Pero, ¿acaso tenía importancia… al menos para él? ¿Merecía el hotel que se luchara por él? ¿Por qué no abandonarlo, vender, como pudiera, esta semana, y dejar que el tiempo y los cambios los tragaran a los dos? Curtis O'Keefe haría una proposición justa, La cadena de O'Keefe tenía buena reputación, y Trent mismo podría salir bien librado de todo esto. Después de pagar la hipoteca principal, y tomando en cuenta a los accionistas menores, le quedaría bastante dinero con que vivir, al nivel que quisiera, para el resto de su vida.

¡Rendirse! Tal vez fuera ésa la respuesta. Rendirse a los tiempos cambiantes. Después de todo, ¿qué era un hotel, sino ladrillos y cemento? Había tratado de que fuera algo más que eso, pero al fin había fracasado. ¡Dejémoslo ir!
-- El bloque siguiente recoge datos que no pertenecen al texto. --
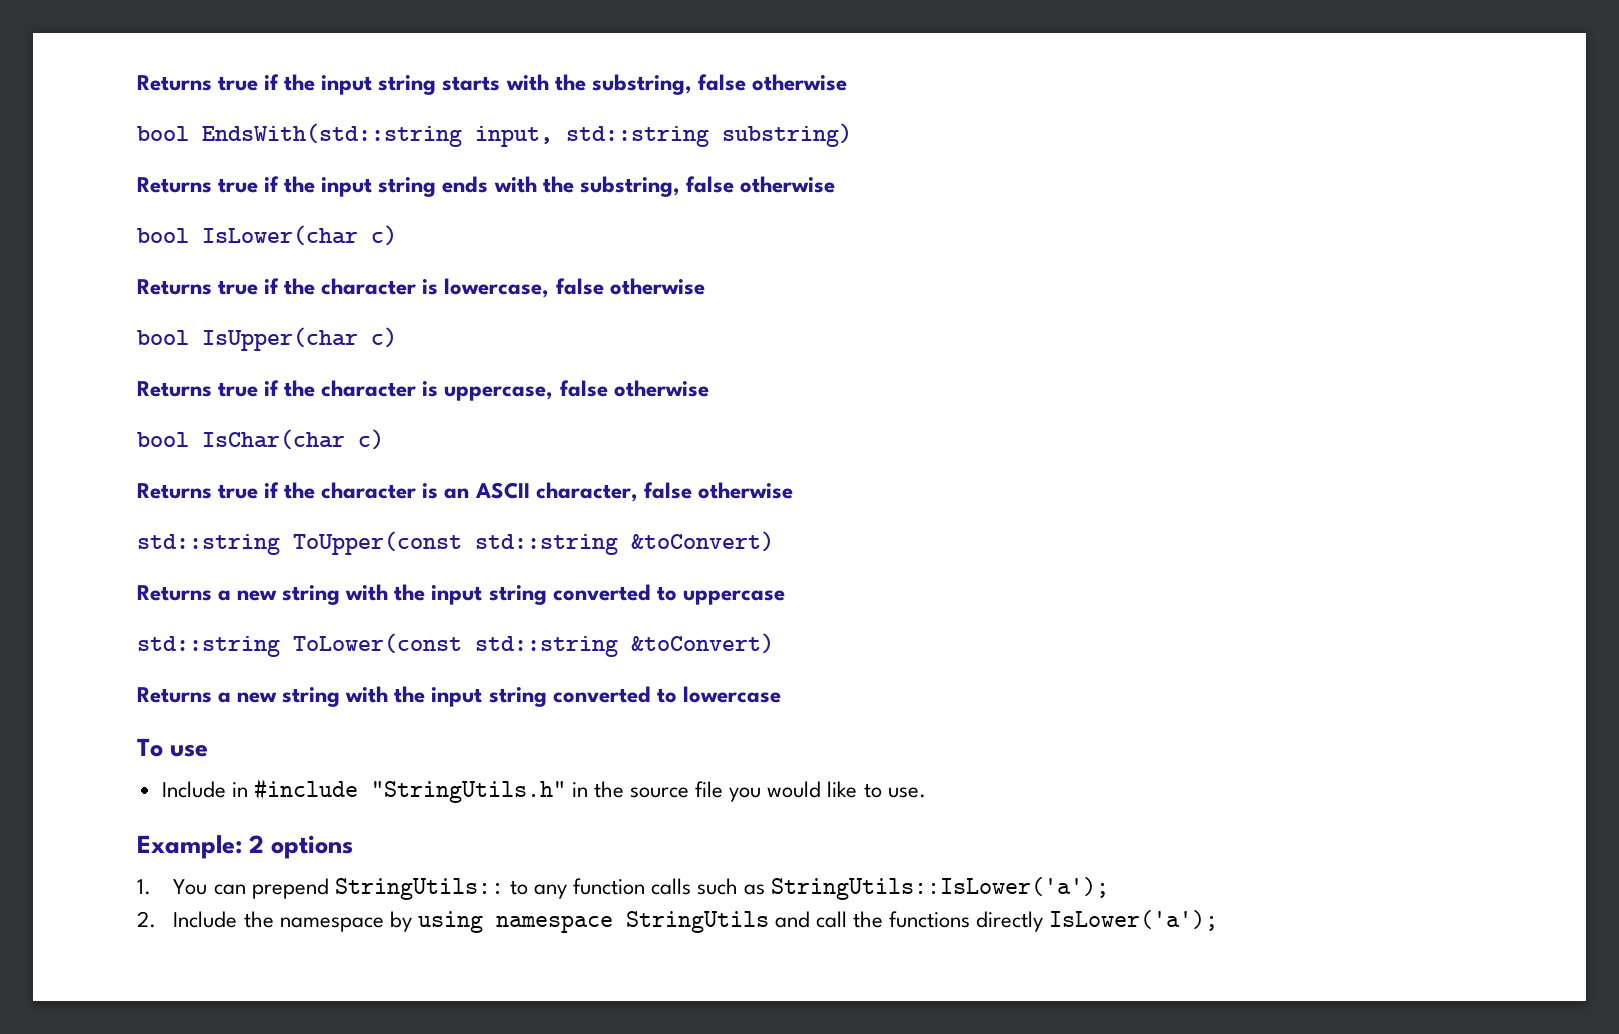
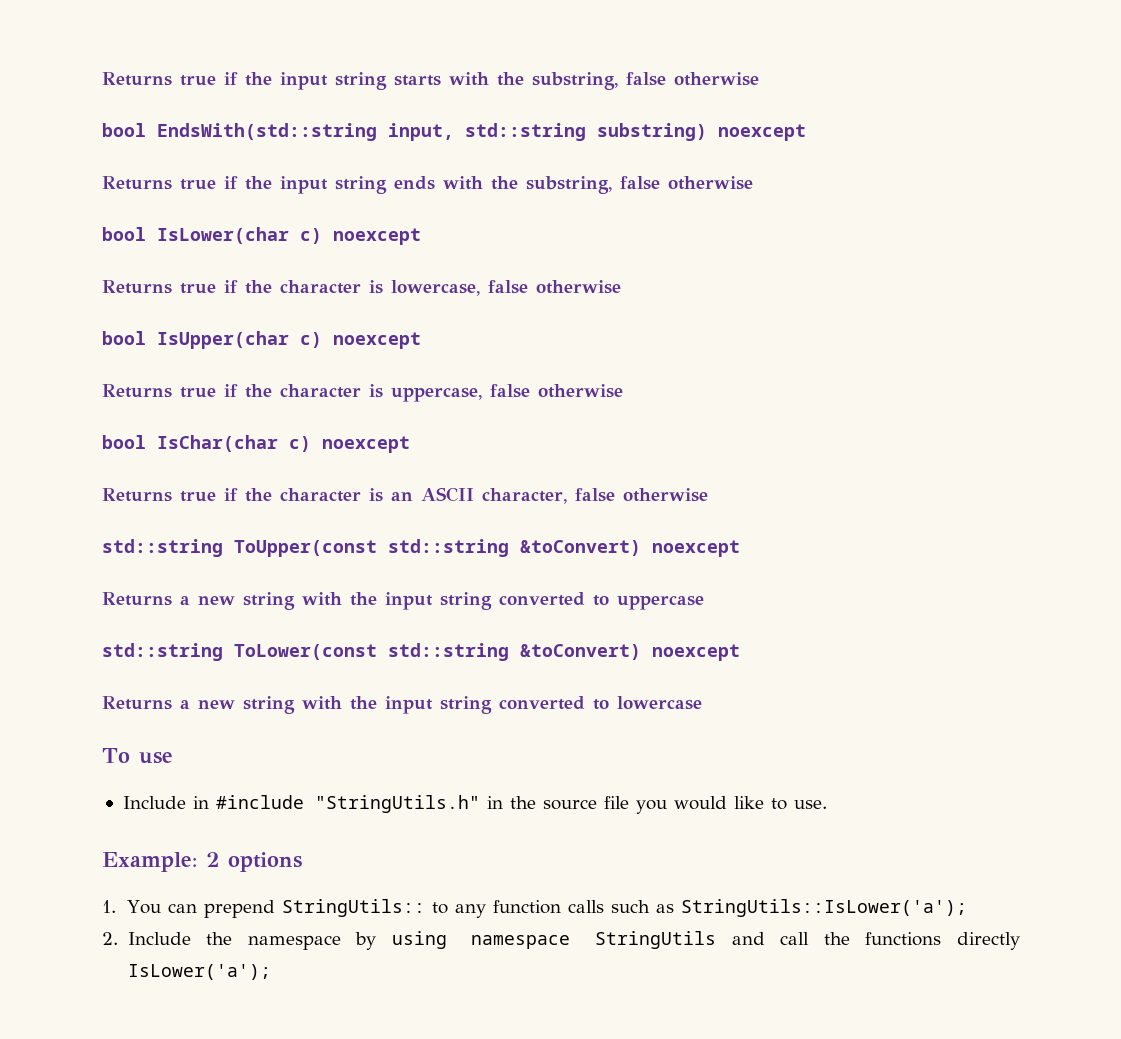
(852, 135) none -> [718,124,806,141] noexcept
(397, 235) none -> [333,228,421,245] noexcept
(397, 337) none -> [333,332,421,349] noexcept
(384, 439) none -> [322,436,410,453] noexcept
(774, 541) none -> [652,540,740,557] noexcept
(774, 643) none -> [652,644,740,661] noexcept

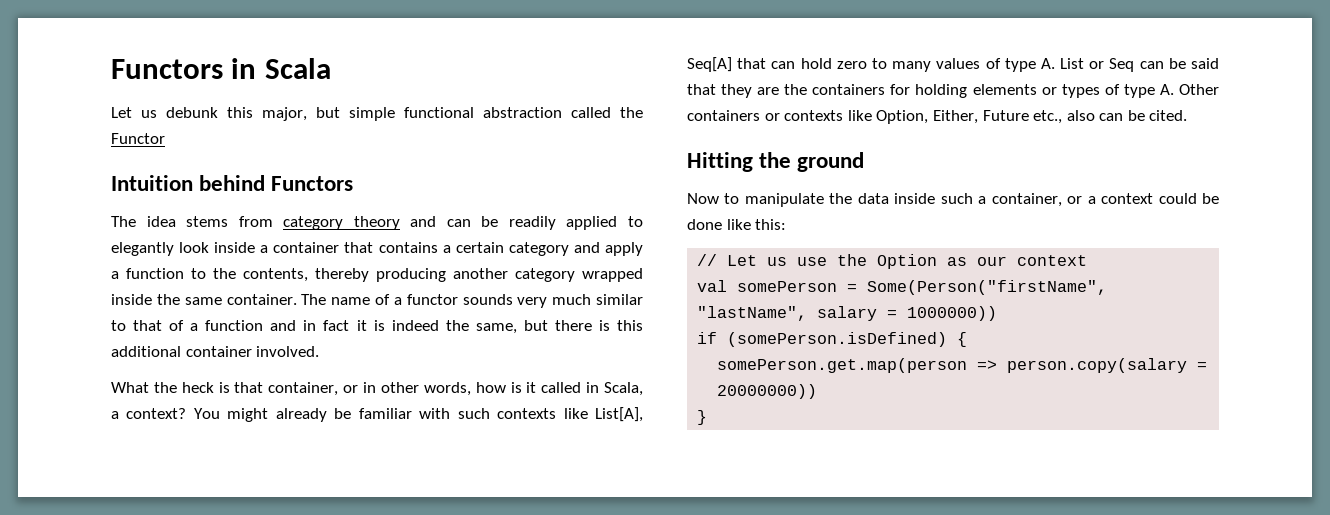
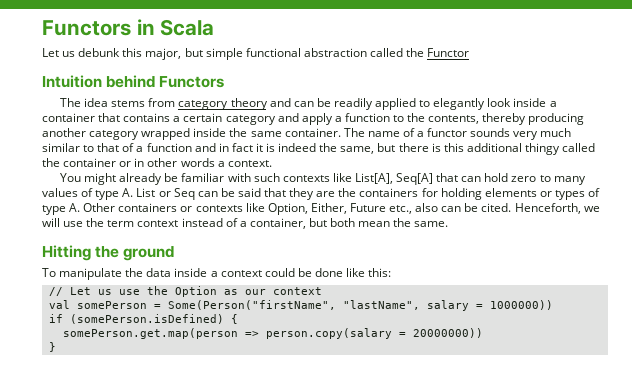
[185,346,320,357] [111,382,643,396] [111,408,187,419] container involved. // What the heck is that container, or in other words, how is it called in Scala, a context? -> [524,143,596,155] [42,158,272,167] thingy called the container or in other words a context. //
(1188, 115) none -> [514,203,600,214] [42,218,449,229] Henceforth, we will use the term context instead of a container, but both mean the same.
[687,193,740,204] Now to -> [42,268,56,277] To
[940,193,1083,207] such a container, or -> (208, 272) none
Y sin embargo… si lo hacía, ¿qué otra cosa le quedaba?

Nada. Para él mismo, no quedaría nada, ni siquiera los fantasmas que andaban por este piso. Esperó, pensativo, sus ojos abarcando la ciudad extendida ante él. La ciudad también había sufrido cambios: había sido francesa, española y americana; sin embargo, en cierta forma, había sobrevivido como ella misma… única e individual en una era de conformismo.